** Data supplied follows **
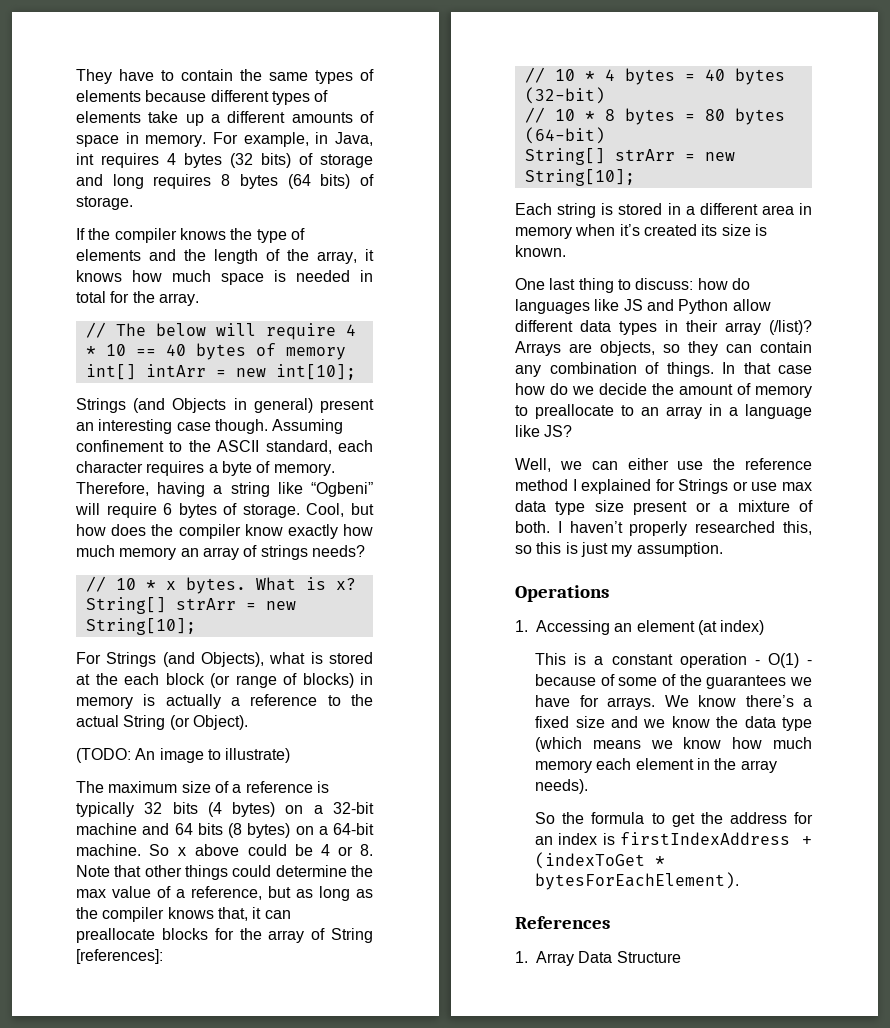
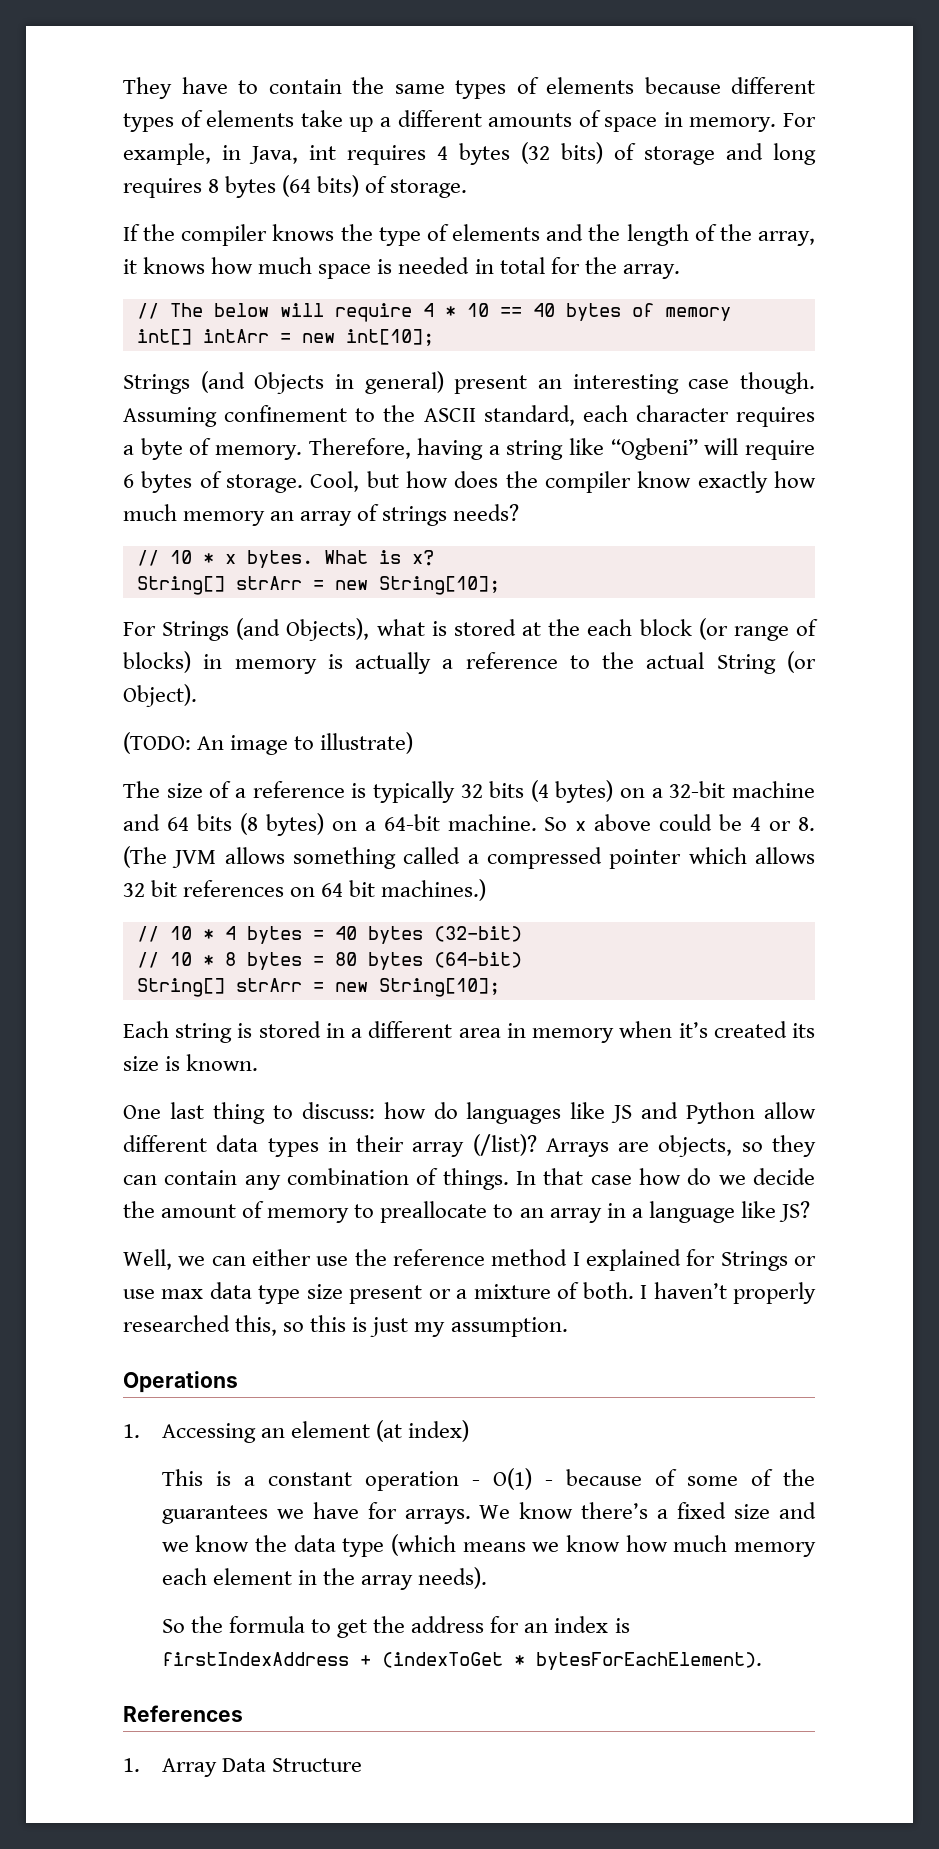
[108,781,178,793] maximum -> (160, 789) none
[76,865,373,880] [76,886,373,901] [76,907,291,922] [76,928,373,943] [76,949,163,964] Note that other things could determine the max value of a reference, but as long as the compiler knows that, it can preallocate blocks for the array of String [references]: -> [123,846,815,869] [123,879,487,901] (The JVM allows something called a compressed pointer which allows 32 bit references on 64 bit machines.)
** End of Data supplied **
** Data supplied follows **
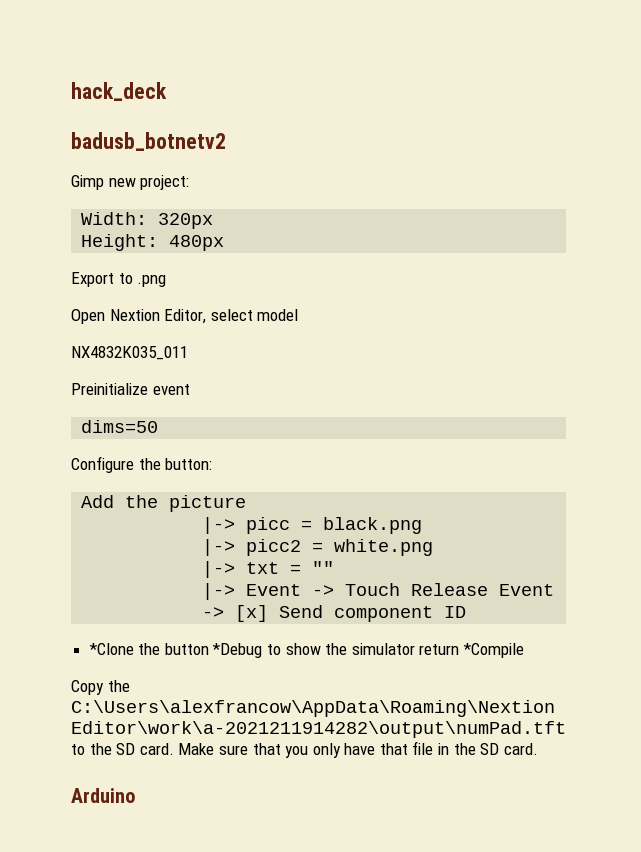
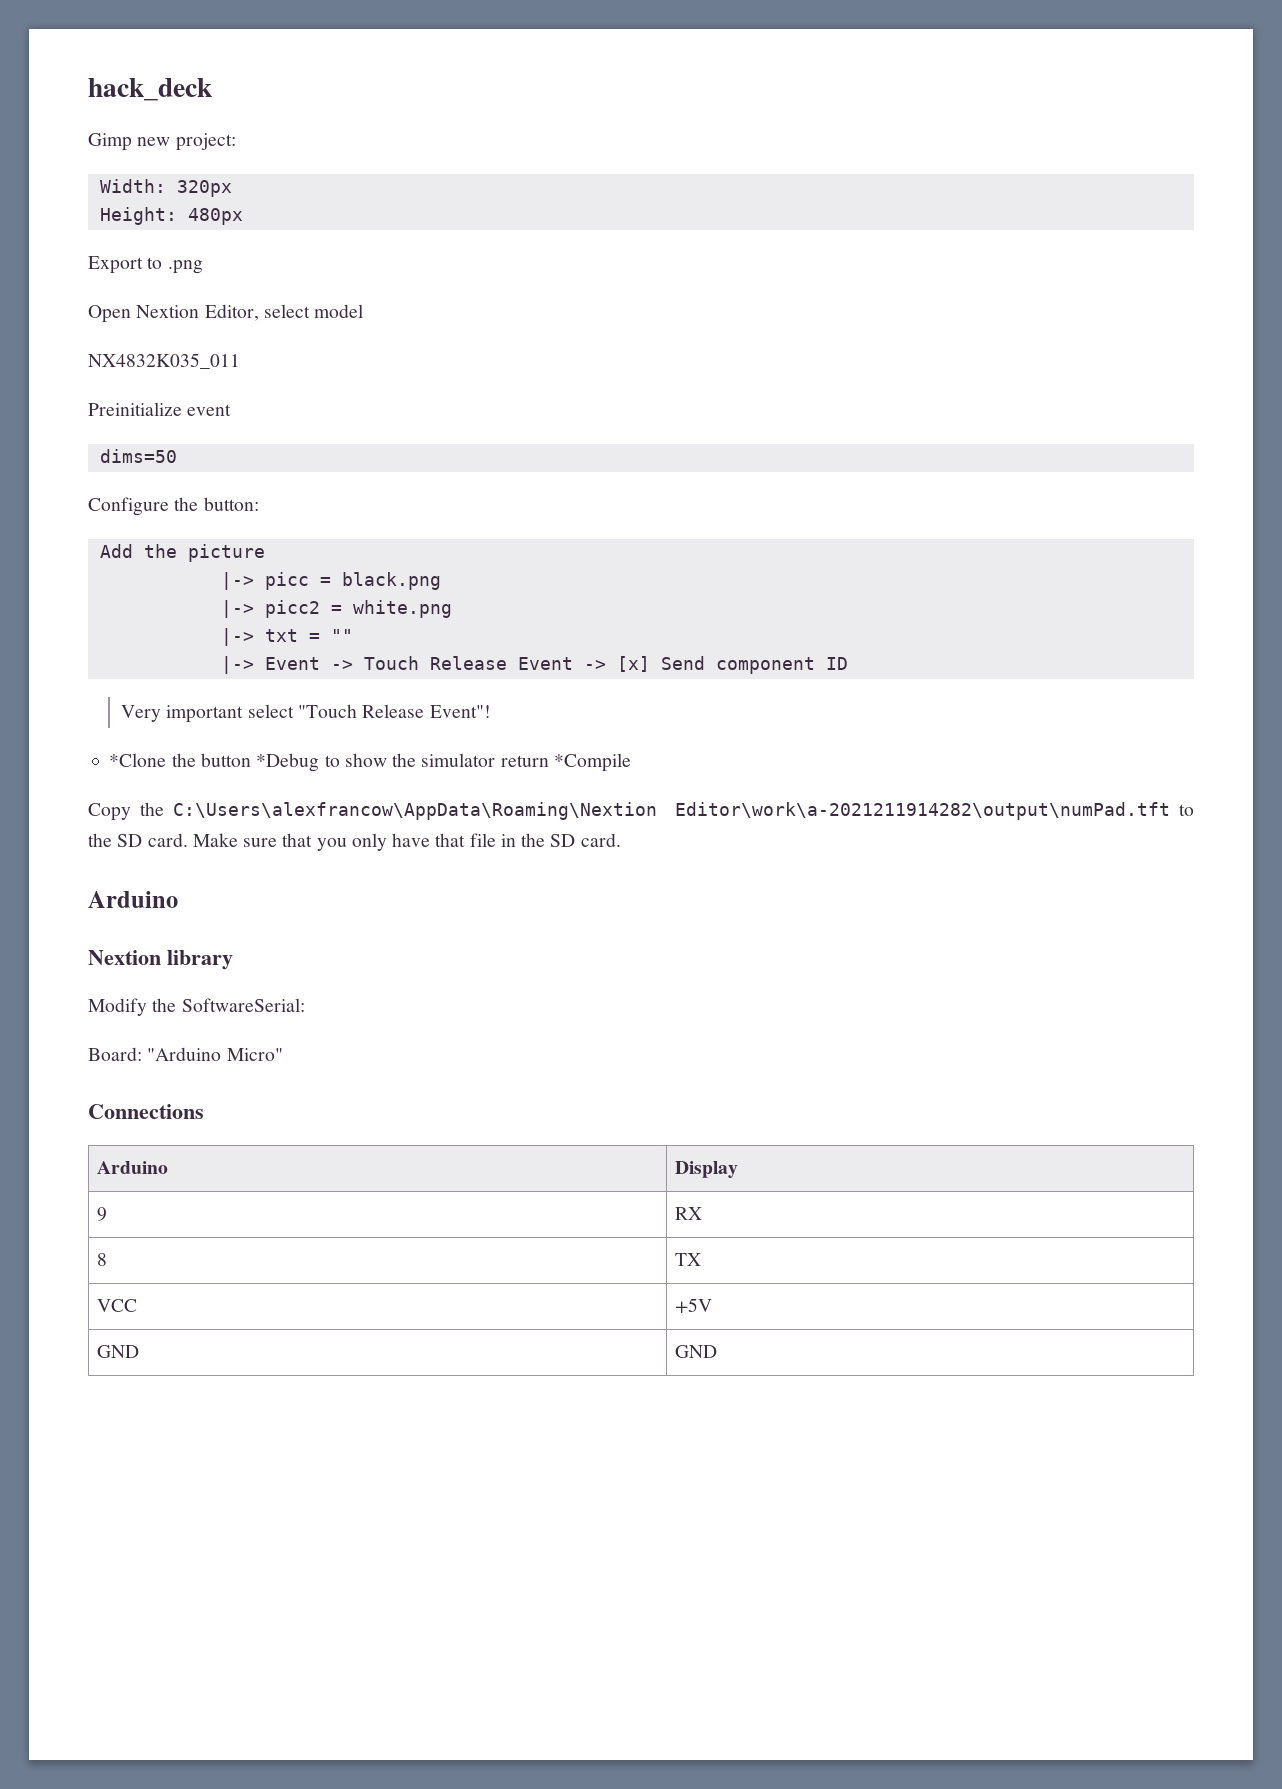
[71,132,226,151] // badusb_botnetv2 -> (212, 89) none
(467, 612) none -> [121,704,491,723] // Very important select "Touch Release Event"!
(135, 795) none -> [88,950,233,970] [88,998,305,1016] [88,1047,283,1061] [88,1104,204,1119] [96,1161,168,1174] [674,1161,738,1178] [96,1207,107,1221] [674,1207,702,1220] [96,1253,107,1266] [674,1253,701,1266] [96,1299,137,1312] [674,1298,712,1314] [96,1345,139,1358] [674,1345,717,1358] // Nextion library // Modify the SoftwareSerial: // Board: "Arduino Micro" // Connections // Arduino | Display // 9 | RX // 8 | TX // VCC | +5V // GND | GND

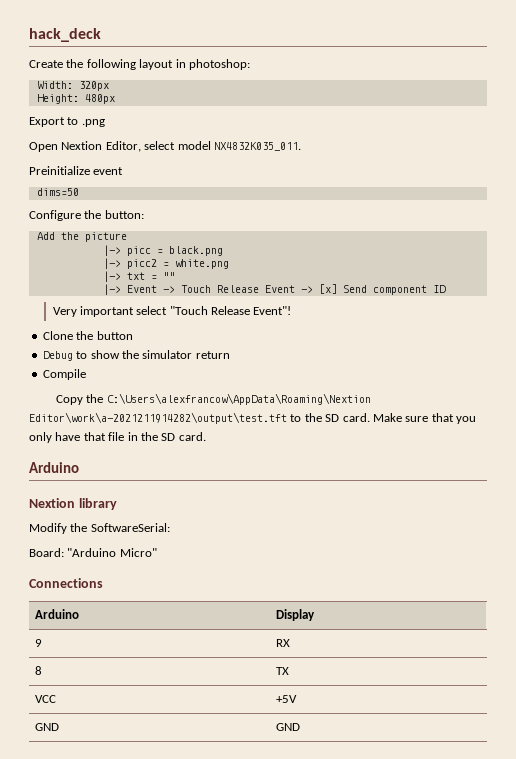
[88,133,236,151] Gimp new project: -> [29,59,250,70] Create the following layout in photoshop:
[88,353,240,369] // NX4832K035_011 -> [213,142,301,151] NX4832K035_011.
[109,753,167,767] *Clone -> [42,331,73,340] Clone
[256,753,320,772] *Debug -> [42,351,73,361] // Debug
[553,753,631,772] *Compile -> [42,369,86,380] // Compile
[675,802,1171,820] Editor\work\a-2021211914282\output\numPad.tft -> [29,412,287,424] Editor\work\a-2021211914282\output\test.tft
** End of Data supplied **
** Data supplied follows **
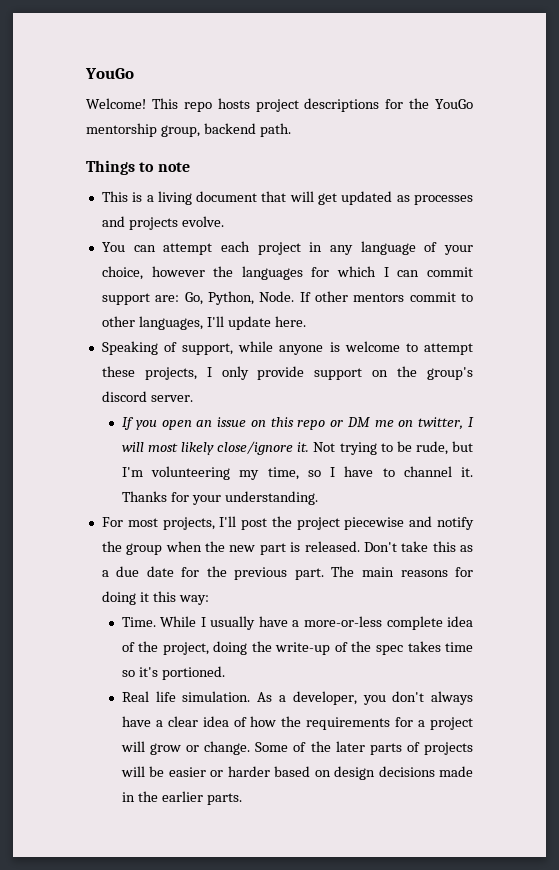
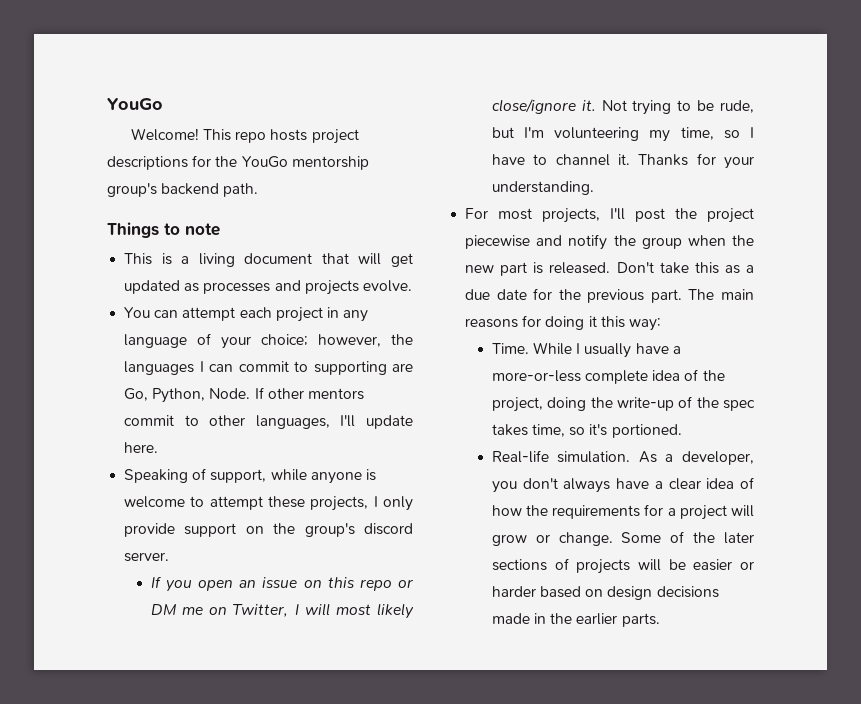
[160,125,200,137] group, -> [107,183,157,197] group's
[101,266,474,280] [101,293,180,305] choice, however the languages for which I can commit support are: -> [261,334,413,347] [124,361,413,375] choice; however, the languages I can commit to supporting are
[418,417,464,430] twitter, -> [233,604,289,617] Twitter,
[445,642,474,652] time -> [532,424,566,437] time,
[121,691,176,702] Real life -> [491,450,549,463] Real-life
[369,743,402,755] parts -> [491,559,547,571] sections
** End of Data supplied **
What to work on: Referring to the material above, set down exactly the lines between the line with "[256,753,320,772] *Debug ->" and the line with "-> [29,412,287,424] Editor\work\a-2021211914282\output\test.tft", inclusive, and no other lines.

Reply to the task:
[256,753,320,772] *Debug -> [42,351,73,361] // Debug
[553,753,631,772] *Compile -> [42,369,86,380] // Compile
[675,802,1171,820] Editor\work\a-2021211914282\output\numPad.tft -> [29,412,287,424] Editor\work\a-2021211914282\output\test.tft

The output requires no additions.